CRAG action: "Only 2 correct documents — insufficient for reliable generation"

Step 1: Expand AMBIGUOUS documents
  └── Fetch parent section (L1) for each ambiguous chunk
  └── Re-score parent sections
  └── 2 additional pass as CORRECT

Step 2: If still insufficient, re-retrieve
  └── Reformulate query (drop specifics, broaden scope)
  └── New retrieval: 6 more documents
  └── Score and classify again

Final context: 5 CORRECT documents → proceed to generation

Implementation

The CRAG evaluator lives in forge/retrieval/crag.py:

class CRAGEvaluator:
    """Corrective RAG quality gate for retrieved documents."""
 
    def __init__(self, config: CRAGConfig):
        self.cross_encoder = CrossEncoder(config.model)
        self.threshold_correct = config.threshold_correct    # 0.7
        self.threshold_ambiguous = config.threshold_ambiguous  # 0.4
        self.max_retries = config.max_retries                # 2
 
    async def evaluate(
        self,
        query: str,
        chunks: list[ScoredChunk],
    ) -> CRAGResult:
        """Evaluate retrieved chunks and classify each."""
 
        # Score all chunks with cross-encoder
        pairs = [(query, chunk.text) for chunk in chunks]
        scores = self.cross_encoder.predict(pairs)
 
        results = []
        for chunk, score in zip(chunks, scores):
            if score >= self.threshold_correct:
                classification = "CORRECT"
            elif score >= self.threshold_ambiguous:
                classification = "AMBIGUOUS"
            else:
                classification = "INCORRECT"
 
            results.append(CRAGResult(
                chunk=chunk,
                score=float(score),
                classification=classification,
            ))
 
        return self._apply_corrections(query, results)
 
    async def _apply_corrections(
        self,
        query: str,
        results: list[CRAGResult],
    ) -> list[CRAGResult]:
        """Apply parent expansion and re-retrieval if needed."""
 
        correct = [r for r in results if r.classification == "CORRECT"]
        ambiguous = [r for r in results if r.classification == "AMBIGUOUS"]
 
        # Expand ambiguous documents to parent sections
        if ambiguous and self.config.expand_ambiguous:
            for result in ambiguous:
                parent = await self._fetch_parent(result.chunk)
                if parent:
                    parent_score = self.cross_encoder.predict(
                        [(query, parent.text)]
                    )[0]
                    if parent_score >= self.threshold_correct:
                        result.classification = "CORRECT"
                        result.chunk = parent
                        result.score = parent_score
 
        # Re-count after expansion
        correct = [r for r in results if r.classification == "CORRECT"]
 
        if len(correct) < 2 and self.max_retries > 0:
            # Trigger re-retrieval with broader query
            additional = await self._re_retrieve(query)
            results.extend(additional)
 
        return results

Parent Expansion for Ambiguous Documents

When a chunk scores as AMBIGUOUS, it might be relevant but too narrow.

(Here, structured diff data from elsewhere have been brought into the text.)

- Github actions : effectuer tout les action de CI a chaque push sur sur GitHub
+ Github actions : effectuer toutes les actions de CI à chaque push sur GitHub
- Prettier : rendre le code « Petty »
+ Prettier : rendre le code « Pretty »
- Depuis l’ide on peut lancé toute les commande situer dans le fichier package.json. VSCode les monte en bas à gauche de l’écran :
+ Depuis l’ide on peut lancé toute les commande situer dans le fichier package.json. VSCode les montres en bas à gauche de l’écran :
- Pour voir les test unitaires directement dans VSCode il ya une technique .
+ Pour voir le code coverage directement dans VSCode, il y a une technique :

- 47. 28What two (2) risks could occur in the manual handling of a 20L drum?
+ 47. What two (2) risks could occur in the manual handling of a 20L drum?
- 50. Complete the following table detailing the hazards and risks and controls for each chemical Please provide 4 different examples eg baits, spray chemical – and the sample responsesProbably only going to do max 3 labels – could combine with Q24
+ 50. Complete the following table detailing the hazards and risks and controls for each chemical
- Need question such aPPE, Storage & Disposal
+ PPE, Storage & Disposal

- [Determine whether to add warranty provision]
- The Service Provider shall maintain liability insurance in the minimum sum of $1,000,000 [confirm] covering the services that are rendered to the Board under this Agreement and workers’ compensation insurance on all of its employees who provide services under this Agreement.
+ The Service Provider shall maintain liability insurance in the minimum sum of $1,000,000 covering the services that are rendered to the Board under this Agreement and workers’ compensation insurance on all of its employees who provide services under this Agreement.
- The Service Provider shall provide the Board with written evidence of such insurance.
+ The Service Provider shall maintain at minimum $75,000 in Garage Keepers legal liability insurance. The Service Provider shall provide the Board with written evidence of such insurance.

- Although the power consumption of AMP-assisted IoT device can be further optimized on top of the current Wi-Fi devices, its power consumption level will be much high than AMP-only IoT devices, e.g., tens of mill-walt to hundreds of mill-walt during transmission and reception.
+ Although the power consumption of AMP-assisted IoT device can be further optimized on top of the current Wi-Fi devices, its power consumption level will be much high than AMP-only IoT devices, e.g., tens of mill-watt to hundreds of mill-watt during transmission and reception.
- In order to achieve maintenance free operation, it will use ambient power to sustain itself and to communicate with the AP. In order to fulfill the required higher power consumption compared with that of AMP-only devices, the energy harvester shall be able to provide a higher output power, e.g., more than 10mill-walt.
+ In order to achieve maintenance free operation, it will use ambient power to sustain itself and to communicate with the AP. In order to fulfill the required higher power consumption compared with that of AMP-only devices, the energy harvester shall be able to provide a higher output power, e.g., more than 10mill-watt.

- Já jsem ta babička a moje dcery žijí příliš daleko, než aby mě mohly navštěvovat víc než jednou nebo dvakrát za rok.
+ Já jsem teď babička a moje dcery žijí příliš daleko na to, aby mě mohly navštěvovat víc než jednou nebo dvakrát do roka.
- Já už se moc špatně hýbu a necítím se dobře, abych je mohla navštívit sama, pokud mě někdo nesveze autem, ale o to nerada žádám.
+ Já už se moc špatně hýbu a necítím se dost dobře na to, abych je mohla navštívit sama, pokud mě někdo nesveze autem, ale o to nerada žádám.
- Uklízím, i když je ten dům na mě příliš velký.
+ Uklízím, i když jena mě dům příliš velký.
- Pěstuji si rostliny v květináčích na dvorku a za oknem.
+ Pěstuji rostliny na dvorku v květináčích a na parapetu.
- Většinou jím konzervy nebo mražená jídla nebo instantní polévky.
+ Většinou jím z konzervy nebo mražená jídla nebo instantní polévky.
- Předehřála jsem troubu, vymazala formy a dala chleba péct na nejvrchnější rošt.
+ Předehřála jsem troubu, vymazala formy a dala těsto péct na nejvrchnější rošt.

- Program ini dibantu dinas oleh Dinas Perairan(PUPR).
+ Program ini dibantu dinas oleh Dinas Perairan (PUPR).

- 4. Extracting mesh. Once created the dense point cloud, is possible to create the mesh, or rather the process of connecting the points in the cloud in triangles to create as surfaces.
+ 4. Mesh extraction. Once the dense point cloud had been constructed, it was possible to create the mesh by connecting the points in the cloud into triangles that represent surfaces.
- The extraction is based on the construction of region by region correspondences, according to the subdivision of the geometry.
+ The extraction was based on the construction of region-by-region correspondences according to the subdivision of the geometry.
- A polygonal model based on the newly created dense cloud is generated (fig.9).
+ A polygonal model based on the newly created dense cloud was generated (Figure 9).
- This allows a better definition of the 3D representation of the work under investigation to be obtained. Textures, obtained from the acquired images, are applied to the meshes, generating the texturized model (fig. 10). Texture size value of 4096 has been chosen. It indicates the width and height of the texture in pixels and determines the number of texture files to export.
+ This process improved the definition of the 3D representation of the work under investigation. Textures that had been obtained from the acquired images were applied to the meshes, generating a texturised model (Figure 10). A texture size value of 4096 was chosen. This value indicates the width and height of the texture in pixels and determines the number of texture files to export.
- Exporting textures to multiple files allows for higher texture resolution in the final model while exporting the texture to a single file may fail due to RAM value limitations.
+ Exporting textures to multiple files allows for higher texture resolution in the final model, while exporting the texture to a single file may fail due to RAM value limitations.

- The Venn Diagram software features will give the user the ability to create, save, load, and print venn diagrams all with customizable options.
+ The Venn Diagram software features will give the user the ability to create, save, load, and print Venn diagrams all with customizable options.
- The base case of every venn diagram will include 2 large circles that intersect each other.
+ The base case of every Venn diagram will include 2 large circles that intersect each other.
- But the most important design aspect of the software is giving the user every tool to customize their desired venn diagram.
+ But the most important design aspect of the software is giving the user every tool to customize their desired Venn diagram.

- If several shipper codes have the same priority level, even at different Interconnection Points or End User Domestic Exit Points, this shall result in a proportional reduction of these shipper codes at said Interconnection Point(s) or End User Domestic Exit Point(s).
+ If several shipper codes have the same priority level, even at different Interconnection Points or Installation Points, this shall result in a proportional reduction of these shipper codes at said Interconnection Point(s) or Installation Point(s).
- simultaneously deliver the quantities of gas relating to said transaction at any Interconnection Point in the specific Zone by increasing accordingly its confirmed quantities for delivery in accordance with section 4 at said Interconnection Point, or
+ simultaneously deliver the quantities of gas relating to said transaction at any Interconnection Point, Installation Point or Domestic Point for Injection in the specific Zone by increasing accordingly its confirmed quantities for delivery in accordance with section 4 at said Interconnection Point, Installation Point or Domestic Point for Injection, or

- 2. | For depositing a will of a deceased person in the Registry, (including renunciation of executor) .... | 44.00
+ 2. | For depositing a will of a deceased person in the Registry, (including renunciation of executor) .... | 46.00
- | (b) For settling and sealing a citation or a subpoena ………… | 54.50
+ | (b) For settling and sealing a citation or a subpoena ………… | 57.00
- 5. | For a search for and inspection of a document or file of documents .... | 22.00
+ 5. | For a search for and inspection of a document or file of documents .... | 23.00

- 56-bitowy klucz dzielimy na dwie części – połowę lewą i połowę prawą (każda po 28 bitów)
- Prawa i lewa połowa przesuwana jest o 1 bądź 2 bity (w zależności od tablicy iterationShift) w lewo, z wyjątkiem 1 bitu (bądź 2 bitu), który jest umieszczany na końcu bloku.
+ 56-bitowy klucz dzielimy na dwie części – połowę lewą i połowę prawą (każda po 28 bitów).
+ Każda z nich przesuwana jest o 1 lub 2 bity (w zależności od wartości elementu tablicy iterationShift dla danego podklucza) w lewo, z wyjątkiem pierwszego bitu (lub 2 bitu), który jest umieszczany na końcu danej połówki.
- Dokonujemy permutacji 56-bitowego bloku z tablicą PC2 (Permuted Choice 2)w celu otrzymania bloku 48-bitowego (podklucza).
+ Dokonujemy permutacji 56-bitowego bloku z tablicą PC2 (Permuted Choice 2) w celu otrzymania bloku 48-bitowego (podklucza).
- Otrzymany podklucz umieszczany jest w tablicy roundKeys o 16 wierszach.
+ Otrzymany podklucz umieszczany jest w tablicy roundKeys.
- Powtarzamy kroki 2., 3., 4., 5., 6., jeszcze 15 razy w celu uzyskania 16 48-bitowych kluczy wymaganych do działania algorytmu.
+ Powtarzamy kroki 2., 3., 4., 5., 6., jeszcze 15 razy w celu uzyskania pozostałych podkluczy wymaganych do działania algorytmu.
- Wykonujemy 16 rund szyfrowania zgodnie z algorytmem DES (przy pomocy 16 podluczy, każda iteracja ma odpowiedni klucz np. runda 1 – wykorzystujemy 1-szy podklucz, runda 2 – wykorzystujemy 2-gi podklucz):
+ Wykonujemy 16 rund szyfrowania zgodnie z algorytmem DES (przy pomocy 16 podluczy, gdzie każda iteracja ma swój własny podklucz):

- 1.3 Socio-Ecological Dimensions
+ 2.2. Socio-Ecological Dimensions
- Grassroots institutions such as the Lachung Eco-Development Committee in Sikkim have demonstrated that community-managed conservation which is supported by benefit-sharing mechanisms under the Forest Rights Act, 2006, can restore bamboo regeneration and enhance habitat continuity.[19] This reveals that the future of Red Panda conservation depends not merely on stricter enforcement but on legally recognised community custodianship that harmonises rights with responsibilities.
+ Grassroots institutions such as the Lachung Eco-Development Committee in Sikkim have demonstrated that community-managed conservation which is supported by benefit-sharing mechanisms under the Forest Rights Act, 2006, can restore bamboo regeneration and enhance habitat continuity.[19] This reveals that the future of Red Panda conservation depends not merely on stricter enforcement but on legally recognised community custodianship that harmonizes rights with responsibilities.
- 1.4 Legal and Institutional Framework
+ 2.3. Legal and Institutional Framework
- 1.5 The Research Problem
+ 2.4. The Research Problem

The parent expansion strategy:

  1. Look up the chunk’s parent in the hierarchy (chunk.parent_id)
  2. Fetch the parent section (L1 level) from Qdrant
  3. Re-score the parent against the query
  4. If the parent scores as CORRECT, use it instead

This works because a chunk like “the rate was 15%” might be ambiguous in isolation, but its parent section titled “Interest Rate Analysis for Q3” makes the relevance clear.

Event Streaming

CRAG results are streamed to the frontend in real time:

{
  "type": "crag_evaluation",
  "correct": 5,
  "ambiguous": 2,
  "incorrect": 1,
  "action": "proceed",
  "details": [
    {"chunk_id": "c_1a2b", "score": 0.87, "classification": "CORRECT"},
    {"chunk_id": "c_3c4d", "score": 0.81, "classification": "CORRECT"},
    {"chunk_id": "c_5e6f", "score": 0.62, "classification": "AMBIGUOUS"},
    {"chunk_id": "c_7g8h", "score": 0.22, "classification": "INCORRECT"}
  ]
}

The frontend displays this as a quality indicator, showing users that their answer is grounded in verified-relevant sources.

Configuration

crag:
  enabled: true
  model: "cross-encoder/ms-marco-MiniLM-L-12-v2"
  threshold_correct: 0.7
  threshold_ambiguous: 0.4
  max_retries: 2
  expand_ambiguous: true

Tuning the Thresholds

Scenariothreshold_correctthreshold_ambiguousEffect
High precision0.80.5Fewer docs pass, more re-retrievals, higher quality
Balanced (default)0.70.4Good balance of quality and speed
High recall0.60.3More docs pass, faster, slightly lower precision
When to adjust thresholds

If you’re seeing too many re-retrieval loops (visible in the SSE stream as repeated retrieval_start events), lower threshold_correct to 0.6. If the agent is generating answers from clearly irrelevant context, raise it to 0.8.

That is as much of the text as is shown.